Exercise objective
Start with the first line of the material. Repeat each line exactly through the one that contains "Tregging R216: 4 -> 2".
= Beginning of Section =
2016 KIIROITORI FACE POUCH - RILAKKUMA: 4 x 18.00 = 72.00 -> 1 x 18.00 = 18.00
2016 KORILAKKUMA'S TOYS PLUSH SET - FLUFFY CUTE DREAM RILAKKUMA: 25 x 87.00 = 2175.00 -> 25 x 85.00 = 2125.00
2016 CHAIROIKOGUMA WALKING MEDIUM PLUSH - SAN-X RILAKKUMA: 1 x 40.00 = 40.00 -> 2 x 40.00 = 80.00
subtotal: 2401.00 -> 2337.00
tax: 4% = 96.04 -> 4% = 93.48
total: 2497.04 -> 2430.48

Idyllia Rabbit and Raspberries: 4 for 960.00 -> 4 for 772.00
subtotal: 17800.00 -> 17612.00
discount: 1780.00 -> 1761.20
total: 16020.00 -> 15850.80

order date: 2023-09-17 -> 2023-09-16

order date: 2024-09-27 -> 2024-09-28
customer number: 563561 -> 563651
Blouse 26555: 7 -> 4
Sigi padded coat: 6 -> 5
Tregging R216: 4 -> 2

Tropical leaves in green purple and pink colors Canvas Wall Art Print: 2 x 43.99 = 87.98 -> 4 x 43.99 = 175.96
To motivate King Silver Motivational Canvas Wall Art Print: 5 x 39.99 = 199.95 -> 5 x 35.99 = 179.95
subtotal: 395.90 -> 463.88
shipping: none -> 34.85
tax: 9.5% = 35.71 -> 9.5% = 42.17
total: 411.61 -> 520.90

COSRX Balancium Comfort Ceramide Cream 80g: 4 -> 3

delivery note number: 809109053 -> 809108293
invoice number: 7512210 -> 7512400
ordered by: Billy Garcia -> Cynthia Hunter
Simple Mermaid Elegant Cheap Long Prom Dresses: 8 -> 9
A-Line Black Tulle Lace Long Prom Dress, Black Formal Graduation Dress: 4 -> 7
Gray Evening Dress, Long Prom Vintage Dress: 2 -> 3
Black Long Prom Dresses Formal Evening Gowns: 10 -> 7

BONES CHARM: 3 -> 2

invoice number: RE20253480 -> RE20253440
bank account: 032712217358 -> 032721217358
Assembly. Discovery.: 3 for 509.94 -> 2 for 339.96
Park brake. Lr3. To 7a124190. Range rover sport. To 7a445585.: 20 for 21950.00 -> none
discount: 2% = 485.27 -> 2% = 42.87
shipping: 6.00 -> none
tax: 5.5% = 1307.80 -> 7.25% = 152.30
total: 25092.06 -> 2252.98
= End of Section =
Answer to the problem
2016 KIIROITORI FACE POUCH - RILAKKUMA: 4 x 18.00 = 72.00 -> 1 x 18.00 = 18.00
2016 KORILAKKUMA'S TOYS PLUSH SET - FLUFFY CUTE DREAM RILAKKUMA: 25 x 87.00 = 2175.00 -> 25 x 85.00 = 2125.00
2016 CHAIROIKOGUMA WALKING MEDIUM PLUSH - SAN-X RILAKKUMA: 1 x 40.00 = 40.00 -> 2 x 40.00 = 80.00
subtotal: 2401.00 -> 2337.00
tax: 4% = 96.04 -> 4% = 93.48
total: 2497.04 -> 2430.48

Idyllia Rabbit and Raspberries: 4 for 960.00 -> 4 for 772.00
subtotal: 17800.00 -> 17612.00
discount: 1780.00 -> 1761.20
total: 16020.00 -> 15850.80

order date: 2023-09-17 -> 2023-09-16

order date: 2024-09-27 -> 2024-09-28
customer number: 563561 -> 563651
Blouse 26555: 7 -> 4
Sigi padded coat: 6 -> 5
Tregging R216: 4 -> 2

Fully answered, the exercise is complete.